Instruction Elaboration

High CORE:E:0004
core · efficiency · mechanical

Instructions with too few tokens are effectively invisible. Instructions padded with generic filler are weaker than shorter, specific ones. The ideal instruction uses multiple DISTINCT relevant terms — each naming a different concrete aspect of the desired behavior.

Antipatterns

  • Terse instruction: "Format code." or "Run tests." — too few distinct tokens to register in context. The diagnostic flags instructions below the minimum token count.
  • Padded with filler: "When writing tests in this project's codebase, please ensure that you avoid using mock objects." The filler tokens ("when writing", "please ensure that you") dilute signal without adding distinct terms.
  • Repetitive terms instead of diverse ones: "Use ruff for linting. ruff catches errors. ruff runs fast." Repeating the same term does not increase distinctness — the diagnostic measures unique relevant terms, not total word count.
  • Generic class names instead of specifics: "Use a testing framework" instead of "Use pytest with @pytest.mark.parametrize for boundary cases in tests/." Named constructs are distinct terms; generic descriptions are not.

Pass / Fail

Pass

Use `pytest` with `@pytest.mark.parametrize` for boundary cases in
`tests/unit/`. Run `uv run poe qa_fast` before committing.
*Do not rely on mocking libraries or test doubles.*

Fail

Run tests.

Fix

Elaborate directives with multiple specific, diverse terms, each naming a different concrete aspect: pytest, @pytest.mark.parametrize, tests/unit/, real database connections, real HTTP endpoints.
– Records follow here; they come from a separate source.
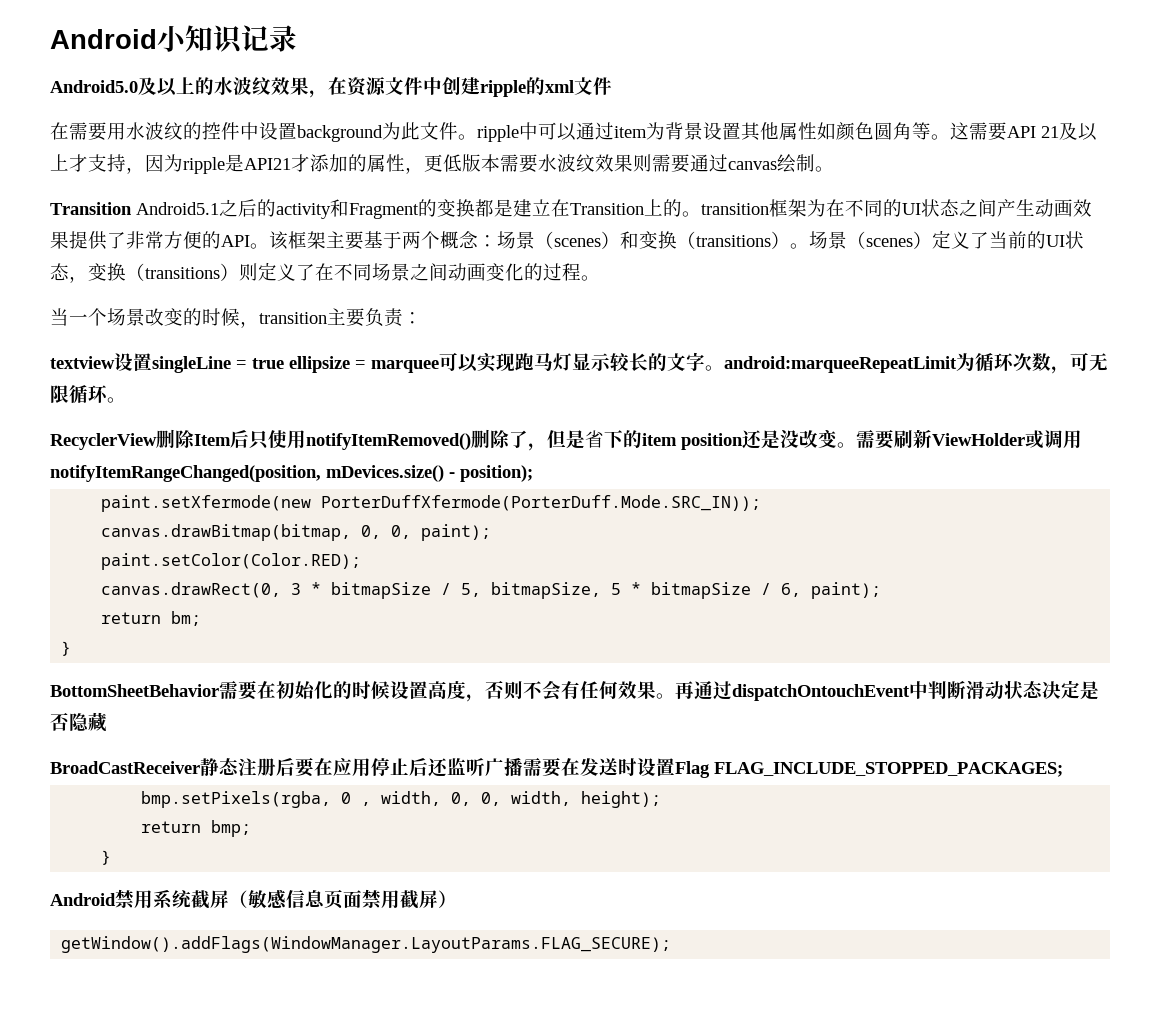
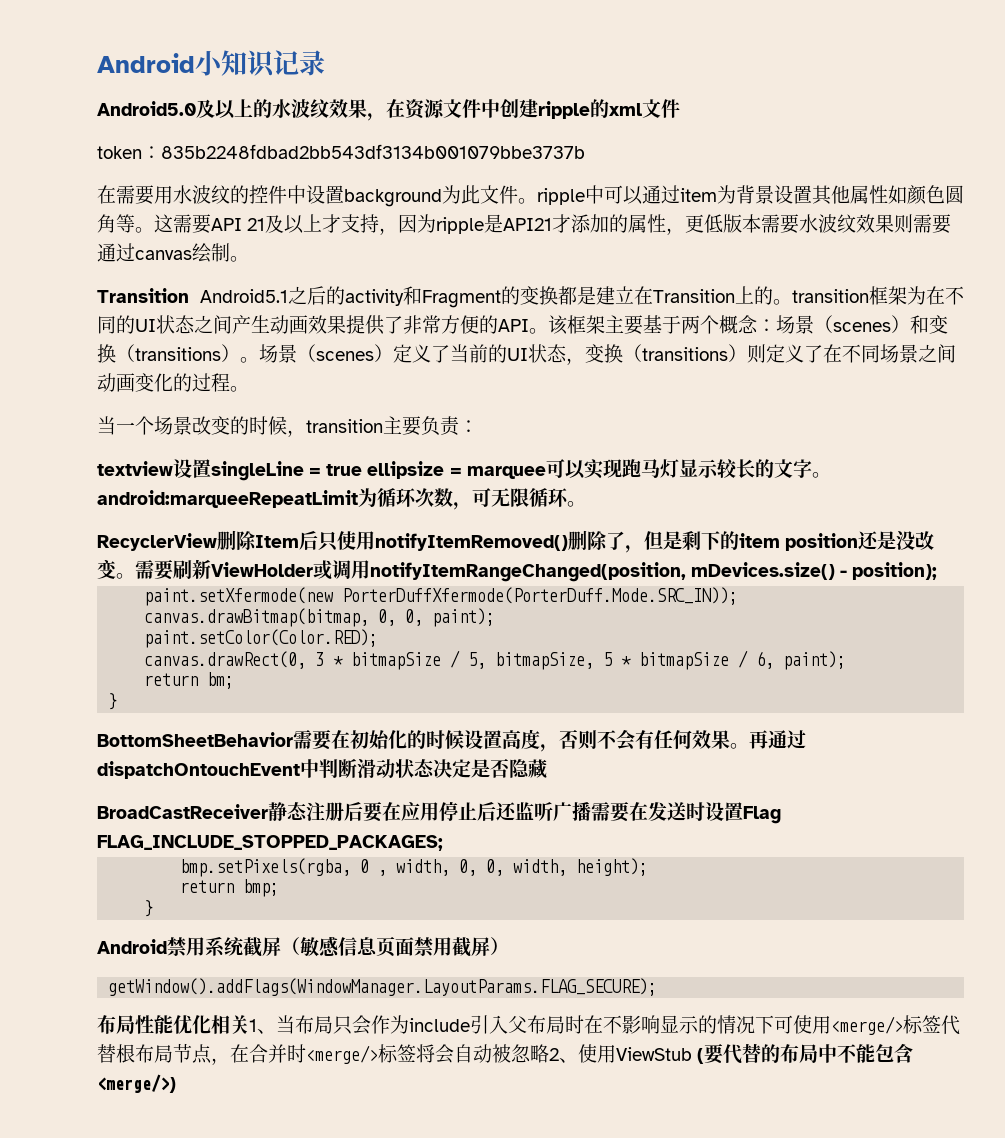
+ token：835b2248fdbad2bb543df3134b001079bbe3737b
- RecyclerView删除Item后只使用notifyItemRemoved()删除了，但是省下的item position还是没改变。
+ RecyclerView删除Item后只使用notifyItemRemoved()删除了，但是剩下的item position还是没改变。
+ 布局性能优化相关1、当布局只会作为include引入父布局时在不影响显示的情况下可使用<merge/>标签代替根布局节点，在合并时<merge/>标签将会自动被忽略2、使用ViewStub (要代替的布局中不能包含<merge/>)

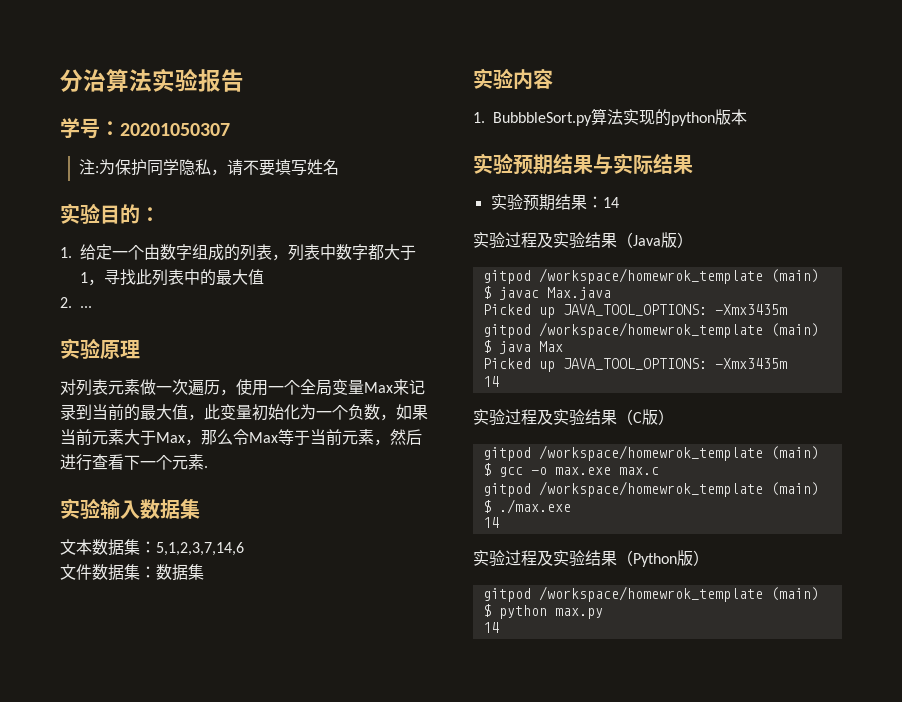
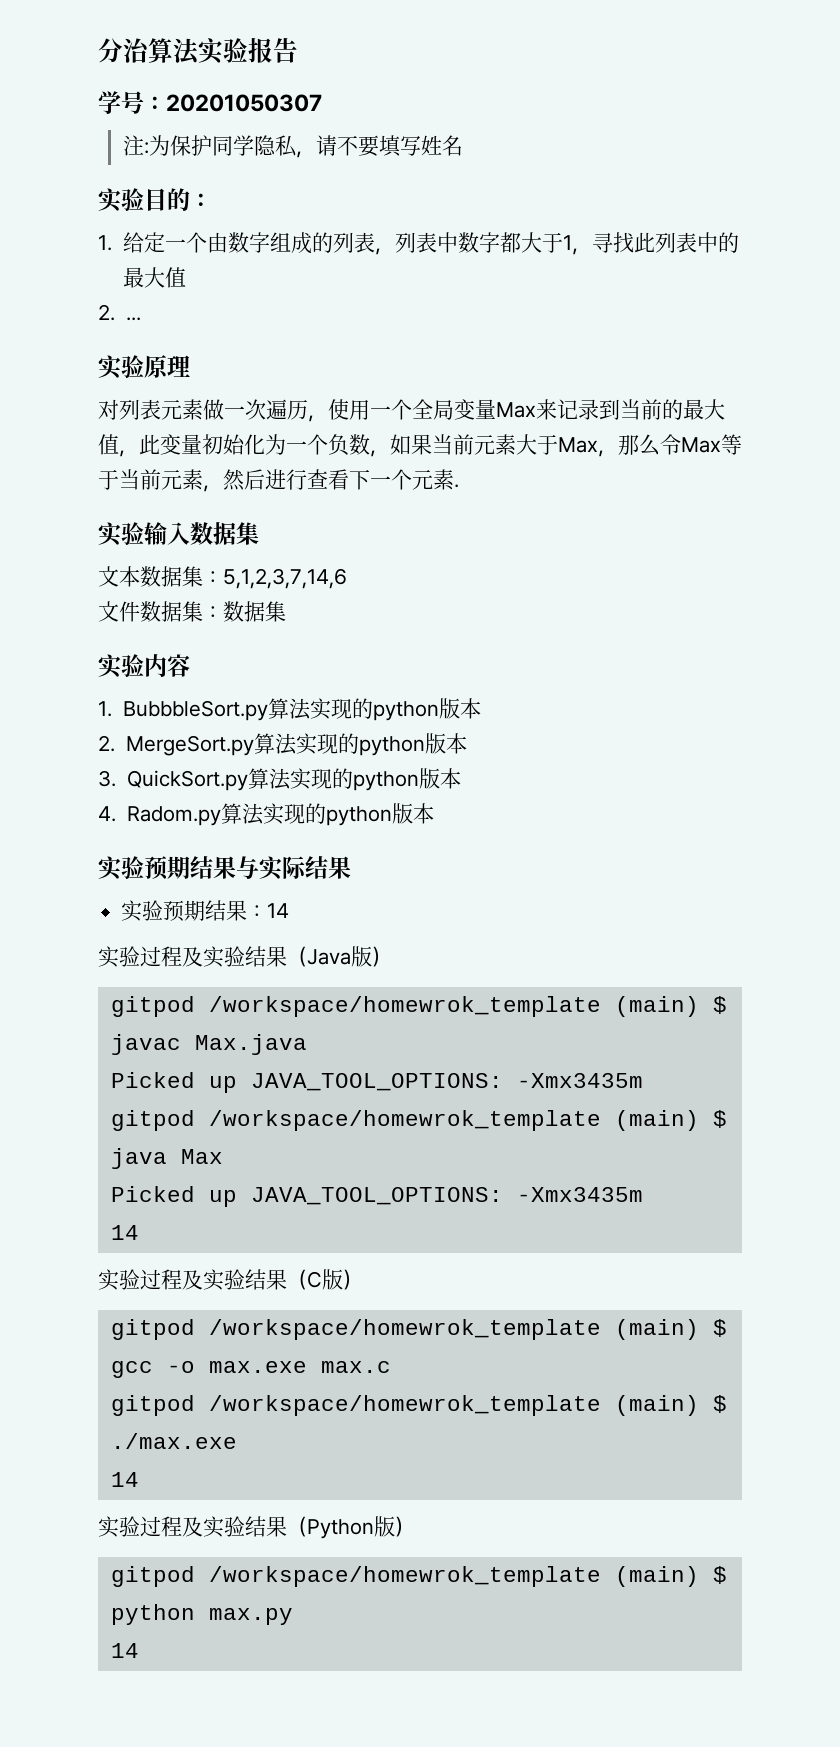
+ 2. MergeSort.py算法实现的python版本
+ 3. QuickSort.py算法实现的python版本
+ 4. Radom.py算法实现的python版本

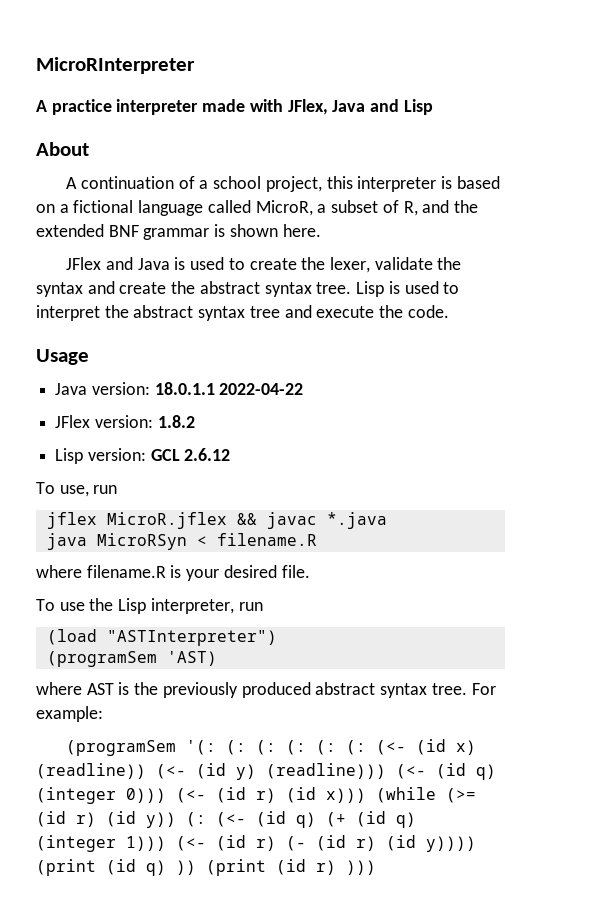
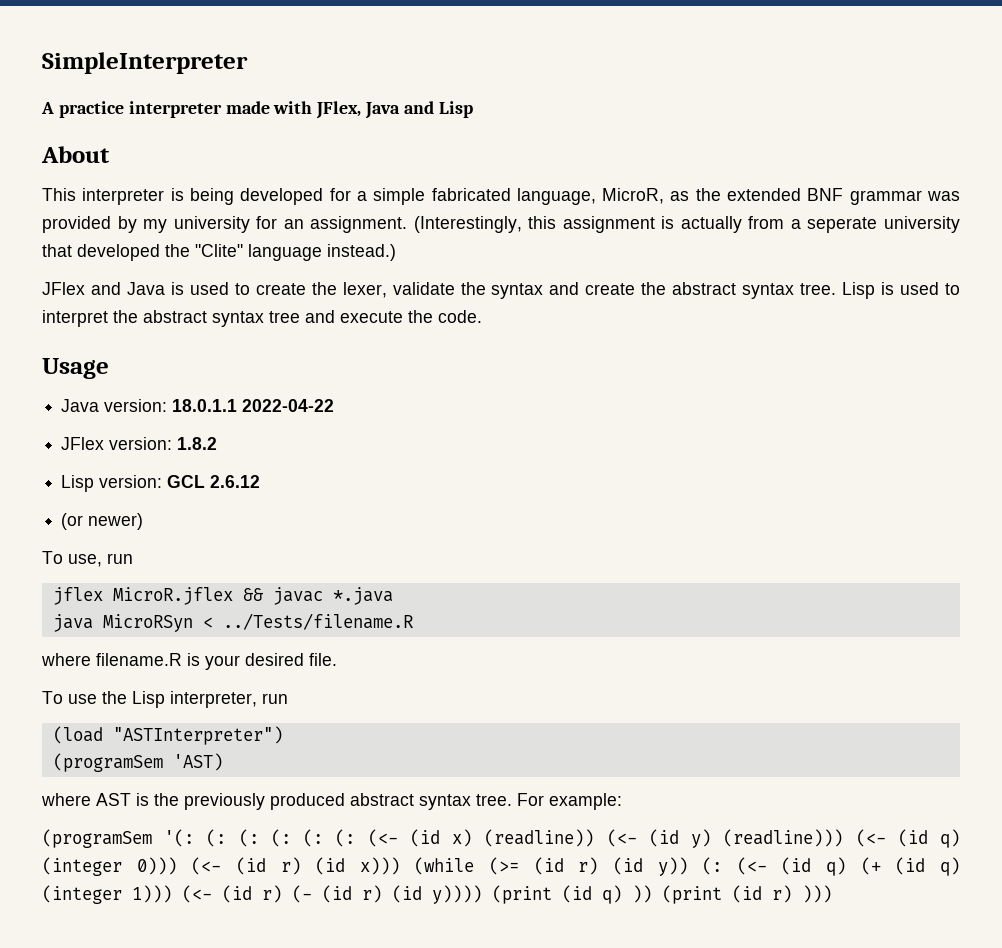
- MicroRInterpreter
+ SimpleInterpreter
- A continuation of a school project, this interpreter is based on a fictional language called MicroR, a subset of R, and the extended BNF grammar is shown here.
+ This interpreter is being developed for a simple fabricated language, MicroR, as the extended BNF grammar was provided by my university for an assignment. (Interestingly, this assignment is actually from a seperate university that developed the "Clite" language instead.)
+ (or newer)
- java MicroRSyn < filename.R
+ java MicroRSyn < ../Tests/filename.R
Naming strengthens a directive you want the model to follow. Prohibitions are the inverse: state the forbidden thing as an abstract category rather than a named construct, because naming a prohibited API anchors the forbidden concept instead of suppressing it. Do not pad with generic filler. Phrases like "when writing tests in this project, please ensure that you avoid using" dilute the signal without adding distinct terms.

Limitations

Measures token count and term distinctness. Cannot evaluate whether the chosen terms are the most relevant for the intended behavior.